The US ponders military action against ISIS in Libya

The Guardian

Pentagon looking at ‘military options’ to stop Islamic State from gaining more ground, four years after US air campaign helped topple Libyan dictator Gaddafi

An image made available by propaganda Islamist media outlet Welayat Tarablos allegedly shows members of Isis parading in a street in Libya’s coastal city of Sirte. Photograph: AFP/Getty Images
An image made available by propaganda Islamist media outlet Welayat Tarablos allegedly shows members of Isis parading in a street in Libya’s coastal city of Sirte. Photograph: AFP/Getty Images

 

The Pentagon is considering fresh military action in Libya more than four years after conducting an air campaign that helped topple dictator Muammar Gaddafi, a spokesman said on Wednesday.

Officials are currently “looking at military options” to stop the Islamic State militant group from gaining ground in another oil-rich Mideast nation, said Pentagon spokesman Peter Cook.

At present, US efforts in Libya are focussed on identifying local allies to work with, for what a senior military officer has envisioned as a “decisive” confrontation with Isis.

US warplanes ceased operations after Gaddafi’s body was dragged through the streets of Tripoli in October 2011, and since then a security vacuum has persisted in the country, prompting lingering questions about the wisdom of the US intervention.

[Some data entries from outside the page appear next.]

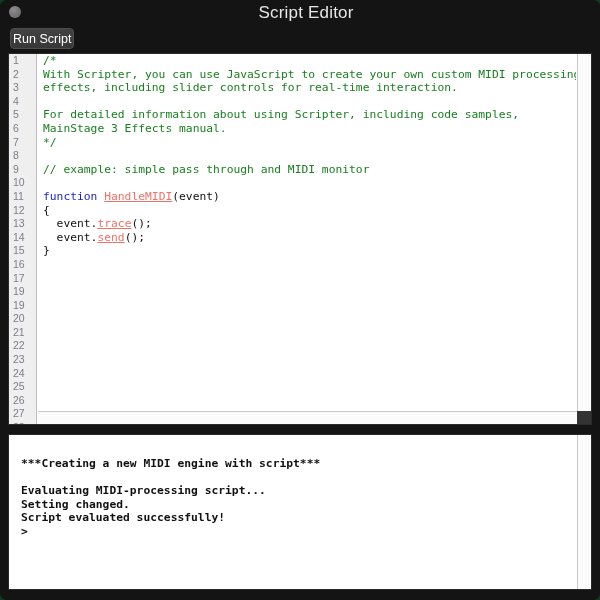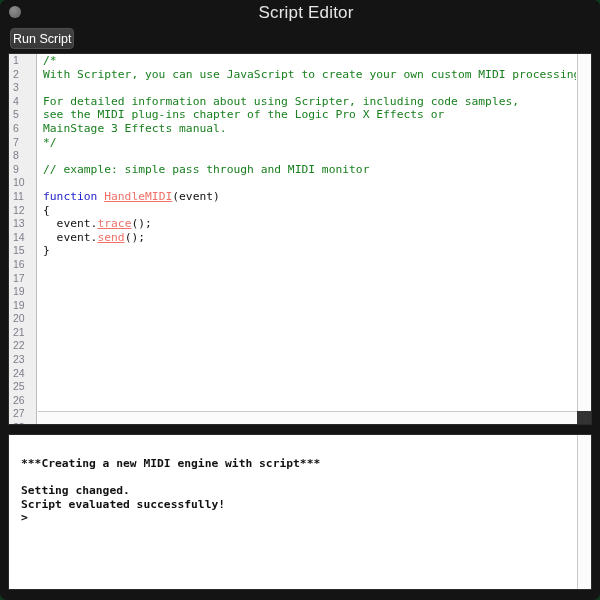--- a/index.html
+++ b/index.html
@@ -242,23 +242,23 @@
           <span class="ln">23</span>
           <span class="ln">24</span>
           <span class="ln">25</span>
           <span class="ln">26</span>
           <span class="ln">27</span>
           <span class="ln">28</span>
         </div>
       <div id="code-area">
           <span class="cl"><span class="tok-comment">/*</span></span>
           <span class="cl"><span class="tok-comment">With Scripter, you can use JavaScript to create your own custom MIDI processing</span></span>
+          <span class="cl"><span class="tok-comment">effects, including slider controls for real-time interaction.</span></span>
           <span class="cl">&nbsp;</span>
           <span class="cl"><span class="tok-comment">For detailed information about using Scripter, including code samples,</span></span>
-          <span class="cl"><span class="tok-comment">see the MIDI plug-ins chapter of the Logic Pro X Effects or</span></span>
           <span class="cl"><span class="tok-comment">MainStage 3 Effects manual.</span></span>
           <span class="cl"><span class="tok-comment">*/</span></span>
           <span class="cl">&nbsp;</span>
           <span class="cl"><span class="tok-comment">// example: simple pass through and MIDI monitor</span></span>
           <span class="cl">&nbsp;</span>
           <span class="cl"><span class="tok-keyword">function </span><span class="tok-ident">HandleMIDI</span><span class="tok-plain">(event)</span></span>
           <span class="cl"><span class="tok-plain">{</span></span>
           <span class="cl"><span class="tok-plain">  event.</span><span class="tok-ident">trace</span><span class="tok-plain">();</span></span>
           <span class="cl"><span class="tok-plain">  event.</span><span class="tok-ident">send</span><span class="tok-plain">();</span></span>
           <span class="cl"><span class="tok-plain">}</span></span>
@@ -277,20 +277,21 @@
       <div id="code-vscroll"></div>
       <div id="code-hscroll"></div>
       <div id="code-corner"></div>
     </div>
   </div>
 
   <div id="console-panel">
     <div id="console-text">
         <span class="ol">***Creating a new MIDI engine with script***</span>
         <span class="ol">&nbsp;</span>
+        <span class="ol">Evaluating MIDI-processing script...</span>
         <span class="ol">Setting changed.</span>
         <span class="ol">Script evaluated successfully!</span>
         <span class="ol">&gt;</span>
       </div>
     <div id="console-vscroll"></div>
   </div>
 
 </div>
 
 </body></html>

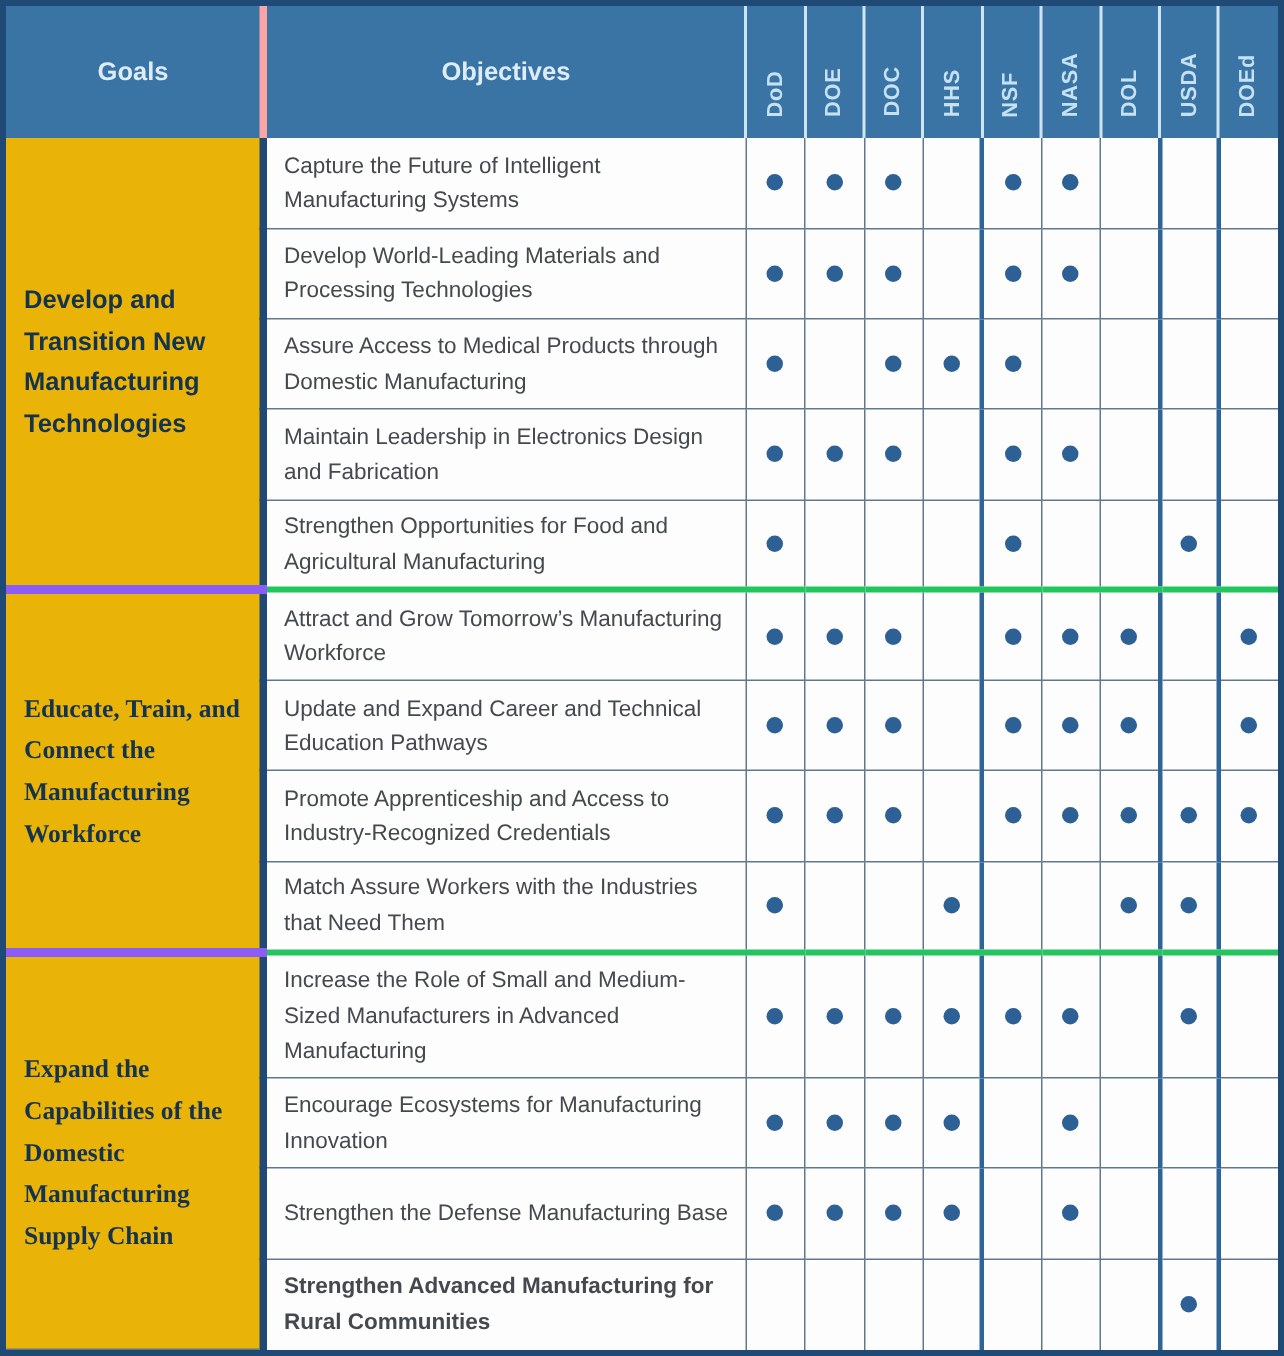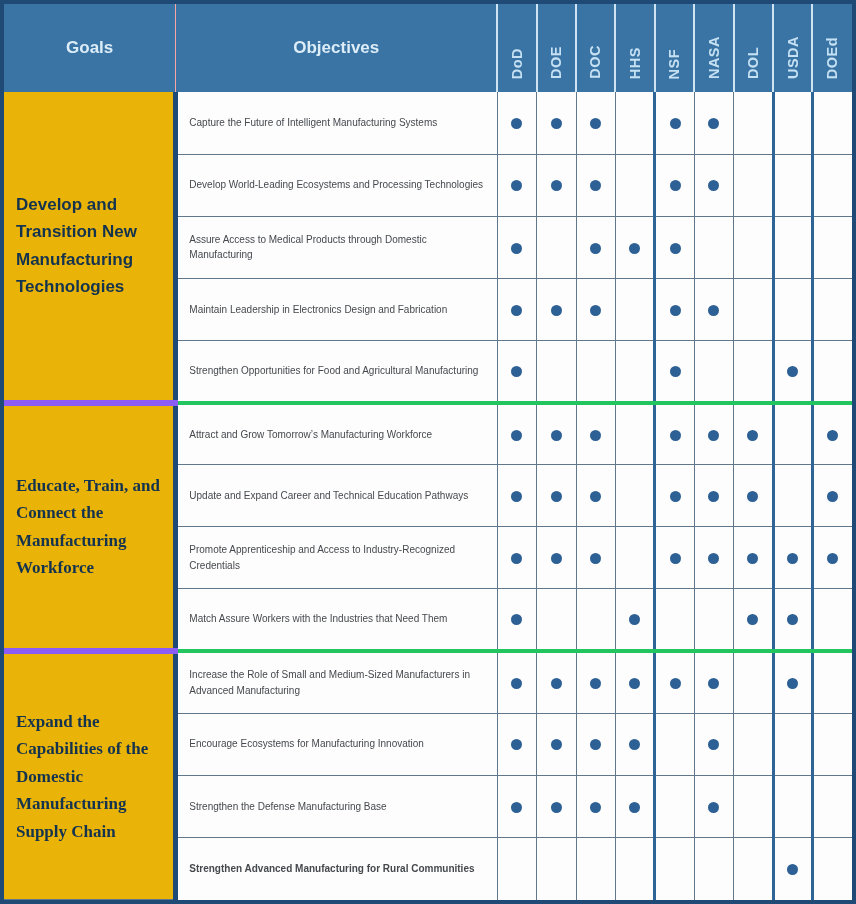--- a/index.html
+++ b/index.html
@@ -33,21 +33,21 @@
     padding: 0;
     border: none;
   }
   th.goals-h, th.obj-h {
     font-size: 17px;
     font-weight: bold;
     color: #dcedf8;
     text-align: center;
     vertical-align: middle;
   }
-  th.goals-h { border-right: 1px solid #fca5a5; }
+  th.goals-h { border-right: 5px solid #fca5a5; }
   th.agency-h {
     border-left: 2px solid #cfe4f2;
     vertical-align: bottom;
     text-align: center;
   }
   th.agency-h .vtext {
     display: inline-block;
     writing-mode: vertical-rl;
     transform: rotate(180deg);
     transform-origin: center;
@@ -76,21 +76,21 @@
     border-right: 5px solid #1e4a75;
     border-left: none;
     font-weight: bold;
     font-size: 17px;
     line-height: 1.62;
     color: #14334f;
     padding: 0 8px 0 12px;
     vertical-align: middle;
   }
   td.obj-cell {
-    font-size: 10px;
+    font-size: 15px;
     line-height: 1.55;
     color: #45494d;
     padding: 5px 8px 5px 11px;
     vertical-align: middle;
   }
   td.dot-cell {
     text-align: center;
     vertical-align: middle;
   }
   .dot {
@@ -150,21 +150,21 @@
           <td class="dot-cell"><span class="dot"></span></td>
           <td class="dot-cell"><span class="dot"></span></td>
           <td class="dot-cell"></td>
           <td class="dot-cell grp-l"><span class="dot"></span></td>
           <td class="dot-cell"><span class="dot"></span></td>
           <td class="dot-cell"></td>
           <td class="dot-cell grp-l"></td>
           <td class="dot-cell grp-l"></td>
         </tr>
         <tr>
-          <td class="obj-cell">Develop World-Leading Ecosystems and Processing Technologies</td>
+          <td class="obj-cell">Develop World-Leading Materials and Processing Technologies</td>
           <td class="dot-cell"><span class="dot"></span></td>
           <td class="dot-cell"><span class="dot"></span></td>
           <td class="dot-cell"><span class="dot"></span></td>
           <td class="dot-cell"></td>
           <td class="dot-cell grp-l"><span class="dot"></span></td>
           <td class="dot-cell"><span class="dot"></span></td>
           <td class="dot-cell"></td>
           <td class="dot-cell grp-l"></td>
           <td class="dot-cell grp-l"></td>
         </tr>

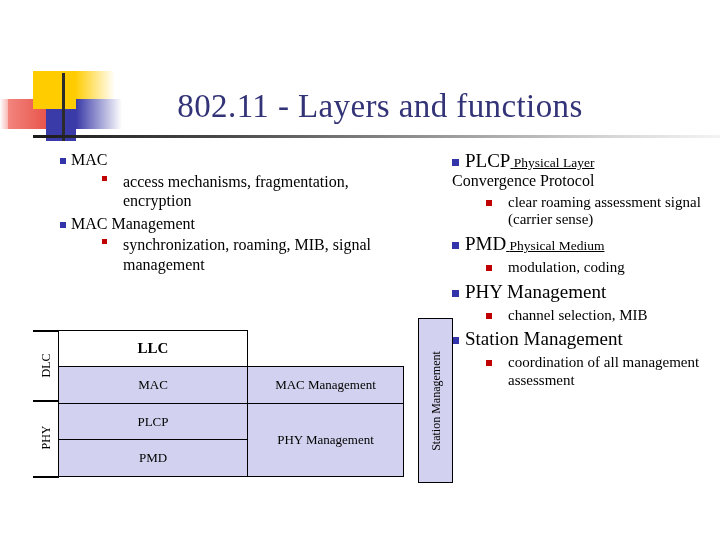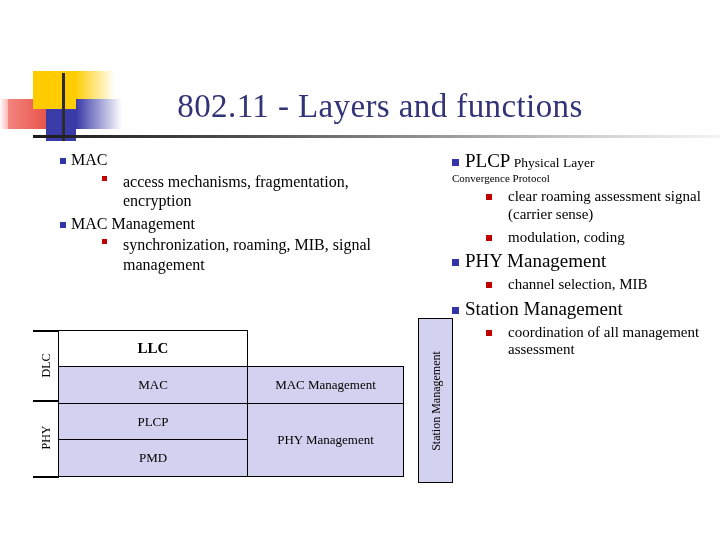--- a/index.html
+++ b/index.html
@@ -84,22 +84,22 @@
     position:absolute;left:42px;top:4px;width:5px;height:5px;background:#C00000;
   }
 
   
   .col-right .b2{
     font-size:15px;line-height:1.18;padding-left:56px;margin:4px 0 5px 0;
   }
   .col-right .b2 .mk{left:34px;top:6px;width:6px;height:6px;}
   .col-right .b1{font-size:19px;margin-bottom:0;padding-left:13px;}
   .col-right .b1 .mk{top:8px;width:7px;height:7px;}
-  .col-right .b1 .small{font-size:13.5px;}
-  .col-right .cont{font-size:11px;margin-bottom:2px;}
+  .col-right .b1 .small{font-size:13.5px;text-decoration:underline;}
+  .col-right .cont{font-size:16px;margin-bottom:2px;}
 
   
   .diagram{position:absolute;left:33px;top:315px;width:400px;height:170px;}
 
   .sm-box{
     position:absolute;left:385px;top:3px;width:35px;height:165px;
     background:#D2D2F0;border:1px solid #000;box-sizing:border-box;
   }
   .sm-box span{
     position:absolute;left:50%;top:50%;
@@ -164,20 +164,23 @@
   <div class="col-right">
 
     <div class="b1">
       <span class="mk"></span><span>PLCP</span><span class="small">&nbsp;</span><span class="small">Physical Layer</span>
     </div>
     <div class="cont">Convergence Protocol</div>
     <div class="b2">
       <span class="mk"></span><span>clear roaming assessment signal (carrier sense)</span>
     </div>
 
+    <div class="b1">
+      <span class="mk"></span><span>PMD</span><span class="small">&nbsp;</span><span class="small">Physical Medium</span>
+    </div>
     <div class="b2">
       <span class="mk"></span><span>modulation, coding</span>
     </div>
 
     <div class="b1">
       <span class="mk"></span><span>PHY Management</span>
     </div>
     <div class="b2">
       <span class="mk"></span><span>channel selection, MIB</span>
     </div>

Those questions intensified after four Americans, including a US ambassador, were killed in Benghazi the following year.

They have persisted as one of the intervention’s advocates within the Obama administration, former secretary of state Hillary Clinton, campaigns for the presidency. Senator Ted Cruz, a leading contender for Republican candidacy, has said the Libya war made “no sense”.

Cook acknowledged that the “metastasis” of Isis beyond its primary base in Iraq and Syria has prompted the Pentagon to revisit the question of a renewed war in Libya.

A “small group” of US forces had made contact with Libyan militiamen, “simply to get a sense of who the players are”, Cook said, amid a fractured security landscape with multiple and overlapping combatants.

Although the US personnel are likely to be special operations forces, Cook did not specify how many of them had taken part in the mission, nor if they were still operating in Libya. Cook portrayed the contact as closer to a broad assessment mission than the so-called “shaping operations” that precede imminent combat.

“We are extremely worried about the metastasis of Isil in a number of locations, Libya being just one of those locations,” Cook said.

In recent weeks, the Pentagon has forecasted an expanded effort worldwide against a jihadist army whose persistence and reach have taken the world by surprise. Defense secretary Ashton Carter said in a speech that beyond Iraq and Syria, the US would launch a “flexible and nimble response” against Isis in its north African strongholds and elsewhere, citing a November strike in Libya that killed an accused Isis leader.

Last week, the senior US military officer, joint chiefs of staff chairman General Joseph Dunford, said he and his French counterpart were preparing for “decisive military action” against Isis in Libya. Dunford said he desired nesting a military campaign within a political settlement that has eluded Libya and its foreign allies since the downfall of Gaddafi.

In December, the presence of a US special forces unit in Libya was revealed after photographs of the troops were posted on a Libyan military Facebook page. The incident was preceded by an attempt at making contact with potential allies amongst Libyan forces. Cook did not clarify whether the December foray was the only one, but occasionally used the present tense to refer to the outreach.

“They’re trying to get a clearer picture of what’s happening there, and they’ve made contact with people on the ground to try and get a better sense not only of the threat that [Isis] poses there but the dynamic on the ground in terms of the security situation,” Cook said.

“We’re looking for partners who can give us a better sense of the security situation, and it’s not just the United States that has a keen interest here, it is our foreign partners as well.”